How long does it take to finish Elden Ring?

Main story runs around 12-15 hours depending on how thoroughly you explore. Completionists can spend 2-3× that.

Is Elden Ring good for newcomers to Open-World ARPG?

It depends. The systems are deep but the tutorial does a fair job. Veterans of Open-World ARPG will feel at home faster.

Which platform should I play Elden Ring on?

PC version offers the highest fidelity if your rig can handle it. Console versions are polished out of the box.

Was Elden Ring worth the launch-day price?

Depends on backlog. The replay value justifies the price for genre fans; casual players should wait for a 40%+ discount.

Are there DLCs or expansions worth picking up?

Wait for the Game of the Year edition — it bundles everything at a fair discount.

What did FromSoftware get right (and what could be better)?

The systems are confident and the combat is satisfying.
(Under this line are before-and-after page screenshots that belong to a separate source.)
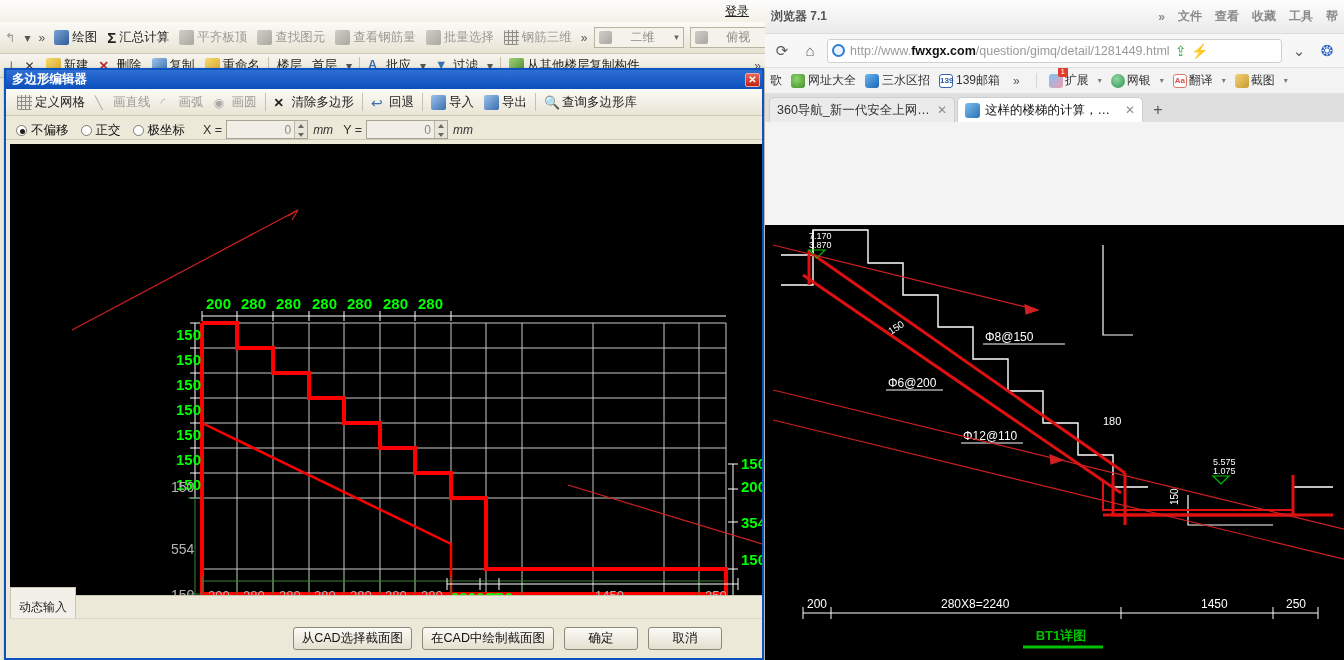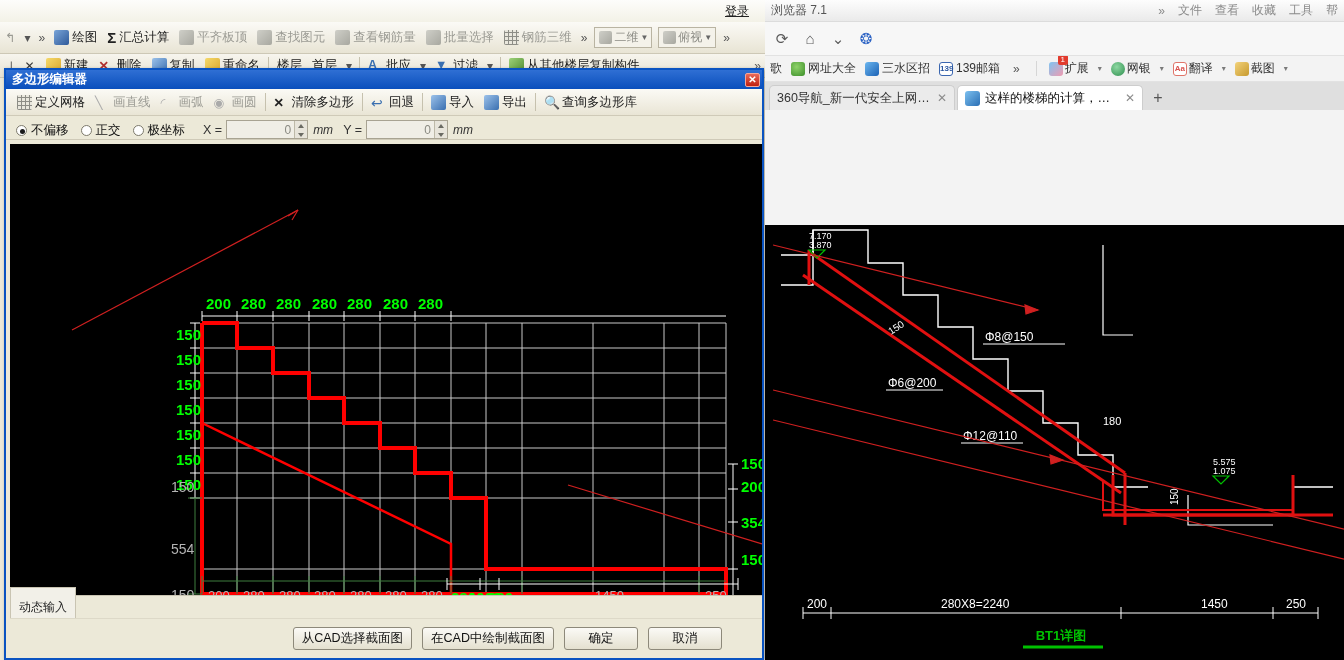--- a/index.html
+++ b/index.html
@@ -172,10 +172,10 @@
     background: #f3f3f3; overflow: hidden;
   }
   .br-title {
-    height: 22px; display: flex; align-items: center;
+    height: 34px; display: flex; align-items: center;
     background: linear-gradient(#fdfdfd,#eaeaea);
     border-bottom: 1px solid #dcdcdc;
-    font-size: 12px; color: #555; padding: 0 6px;
+    font-size: 12px; color: #555; padding: 0 6px; font-weight: bold;
   }
   .br-title .left { flex: 1; }
   .br-menu { display: flex; gap: 13px; align-items: center; color: #8a8a8a; font-size: 12px; }

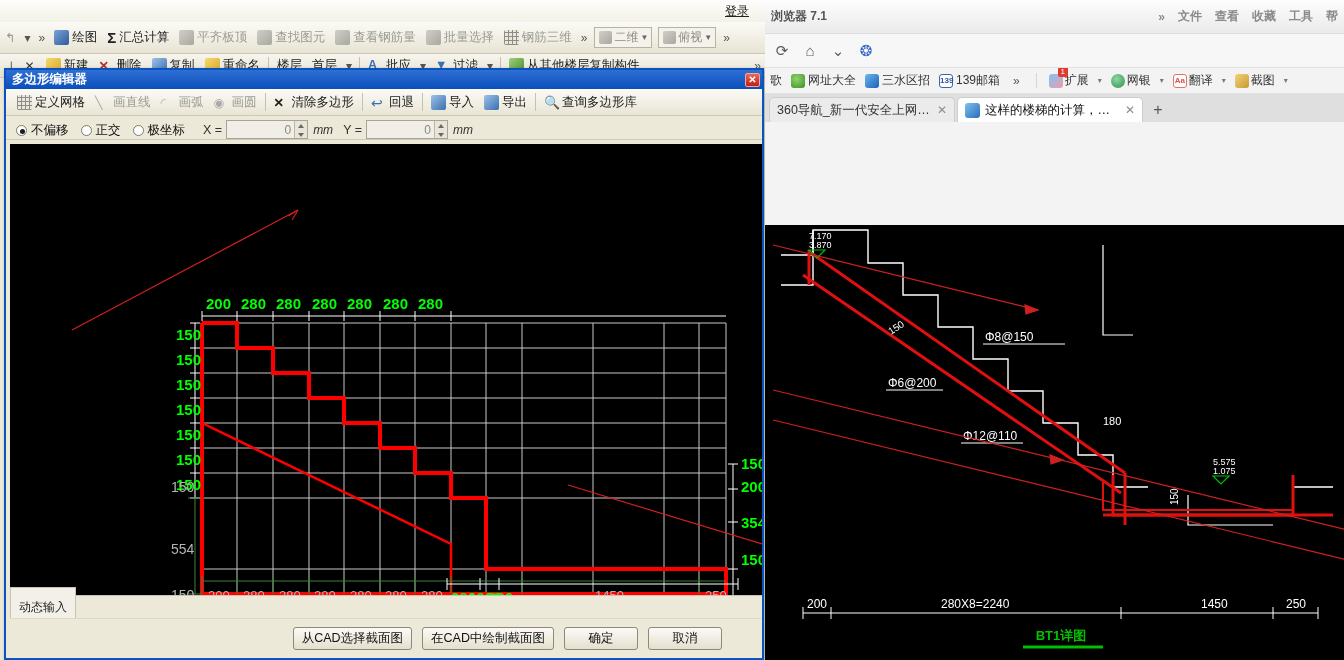--- a/index.html
+++ b/index.html
@@ -60,7 +60,7 @@
   .ic-blue { background: linear-gradient(135deg,#9cc2ea,#3a6fb0); }
   .chev { color: #555; font-size: 12px; padding: 0 4px; cursor: pointer; }
   .combo {
-    display: inline-flex; align-items: center; gap: 2px;
+    display: inline-flex; align-items: center; gap: 18px;
     border: 1px solid #b9b4a2; background: #f4f2ea;
     height: 21px; padding: 0 3px 0 4px; margin: 0 3px; color: #8b8b84;
     cursor: pointer;

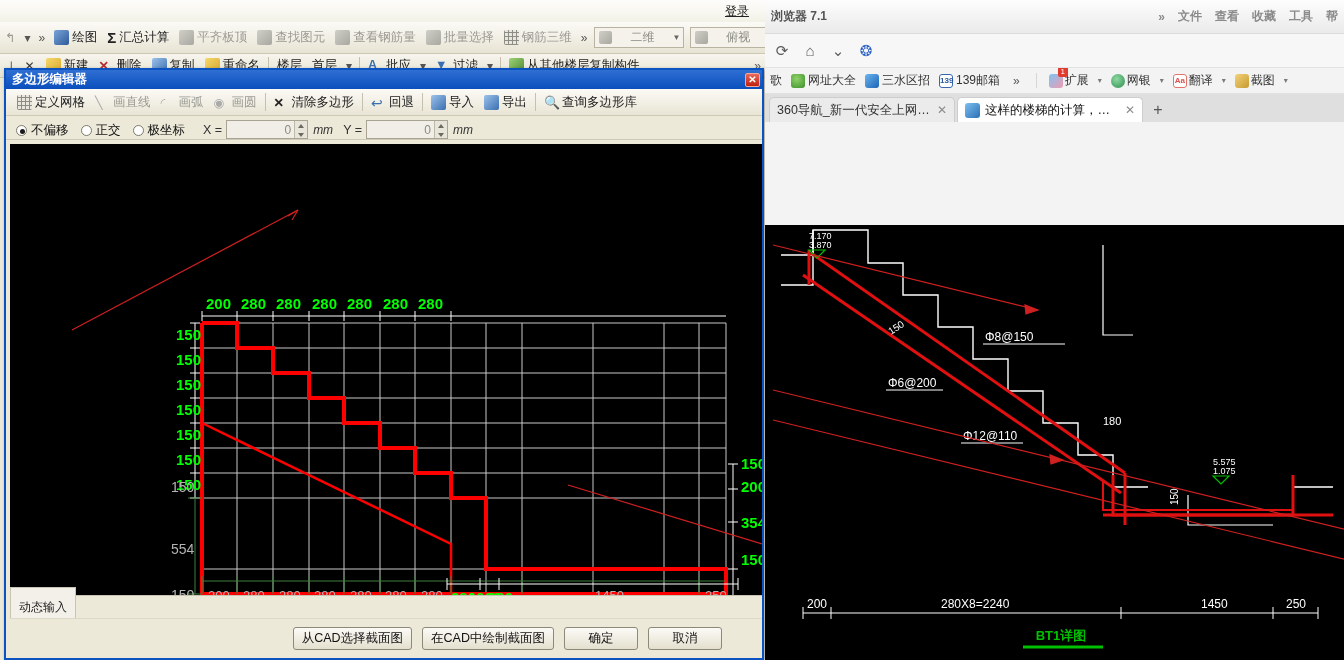--- a/index.html
+++ b/index.html
@@ -635,6 +635,14 @@
     <div class="br-nav">
       <span class="nav-btn">⟳</span>
       <span class="nav-btn">⌂</span>
+      <span class="urlbar">
+        <span class="globe"></span>
+        <span class="url-text">
+          <span class="dim">http://www.</span><span class="host">fwxgx.com</span><span class="dim">/question/gimq/detail/1281449.html</span>
+        </span>
+        <span class="url-icn">⇪</span>
+        <span class="url-icn bolt">⚡</span>
+      </span>
       <span class="nav-btn">⌄</span>
       <span class="nav-btn" style="color:#2b62c4;">❂</span>
     </div>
The story handoffs and load times are the rough spots.

Comments (4)

T
Tin_Penguin 2026-05-25

Did you notice how the side missions tie back into the main arc? That was a nice touch.

R
rust_panda 2026-05-19

Spent 60 hours with this. Worth every minute.

K
kestrel.kim 2026-05-16

Wish more outlets pushed back on the difficulty spike around hour 10.

M
mira.rs 2026-04-22

Bookmarked for when it drops to half price. Cheers for the honest writeup.